What is the nature of spiritual formation?1 Is it possible to work toward formation in online education? And if so, how?
In recent years, questions like these have often been discussed. Institutions have grappled with market forces and wrestled with an increasing role online education.
These discussions have sometimes raised serious concerns. If students aren’t physically present at institutions, does their absence negatively affect their formation?
Moving toward an Answer
The answer I’d like to give is, in short: “No.” Online education isn’t necessarily any more problematic than physically face-to-face education. Both can foster students’ spiritual formation.

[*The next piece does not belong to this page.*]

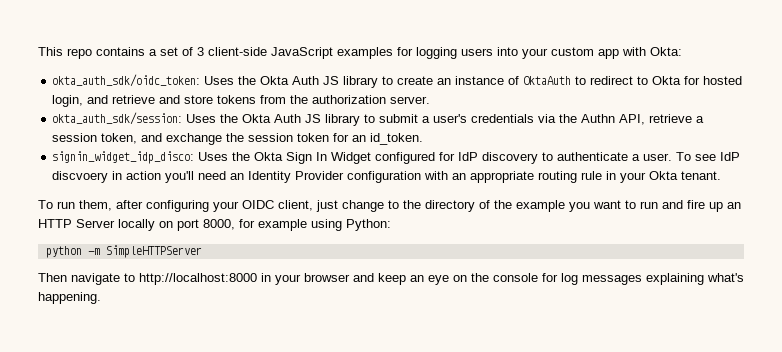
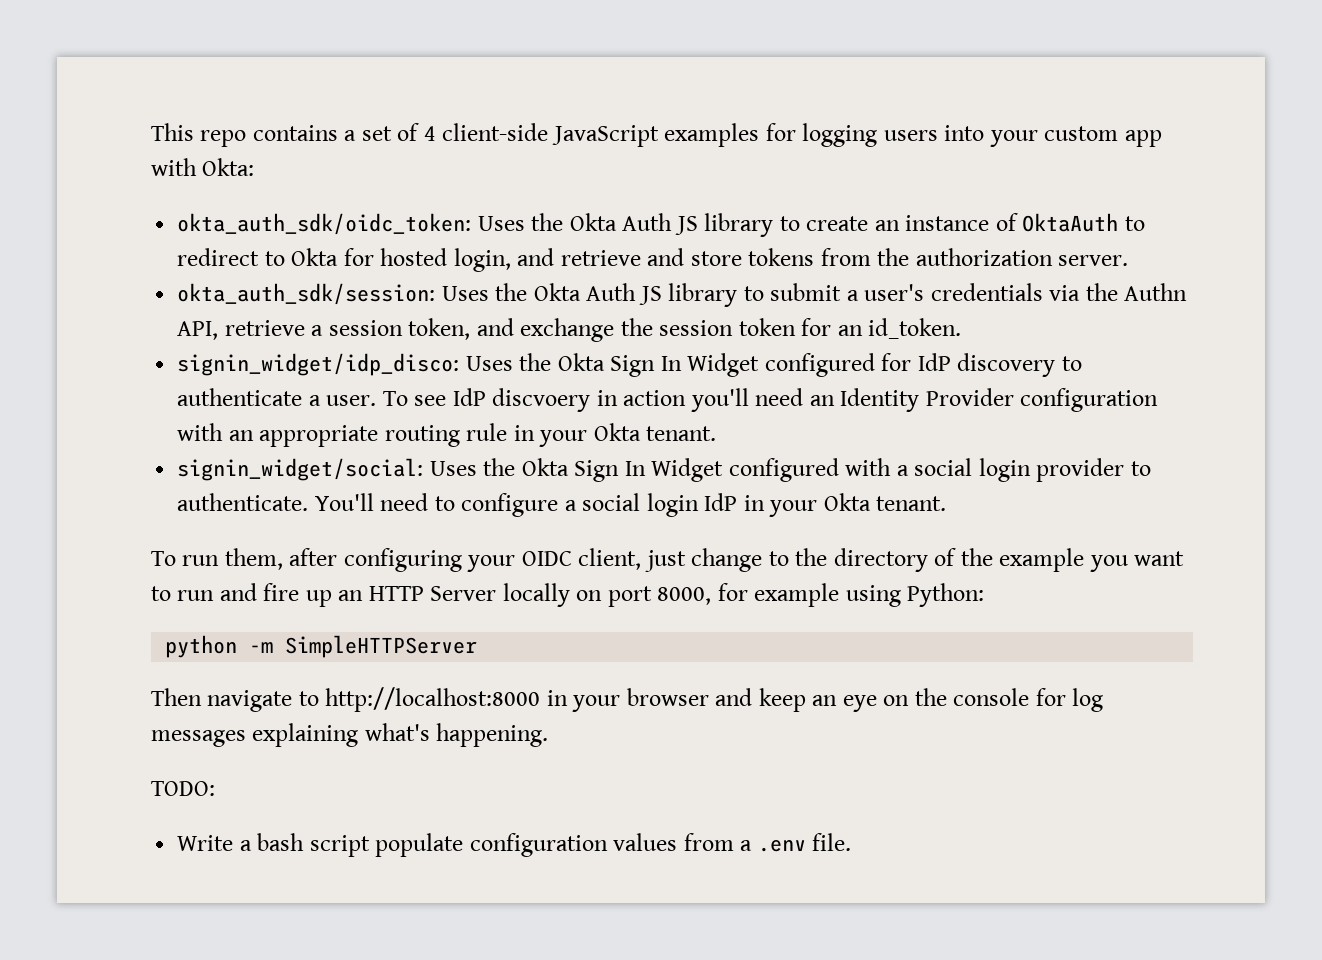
[197,47,204,56] 3 -> [423,126,436,141] 4
[52,151,195,164] signin_widget_idp_disco: -> [177,353,460,376] signin_widget/idp_disco:
(722, 175) none -> [177,458,1151,482] [177,493,947,517] // signin_widget/social: Uses the Okta Sign In Widget configured with a social login provider to authenticate. You'll need to configure a social login IdP in your Okta tenant.
(101, 298) none -> [151,781,215,796] [177,833,852,857] // TODO: // Write a bash script populate configuration values from a .env file.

Each mode—whether online or face-to-face—includes challenges. Some challenges are common to both sides. Some are unique to one or the other. But none of these challenges necessarily make either mode inappropriate for institutions concerned with students’ spiritual formation.
It doesn’t seem like that long ago, but for more than a decade now, I’ve worked in online education in one way or another. I started doing so from force of necessity. It was where there was work to be had in the wake of the Great Recession. And employment is a very good thing, especially when you have a family in the mix.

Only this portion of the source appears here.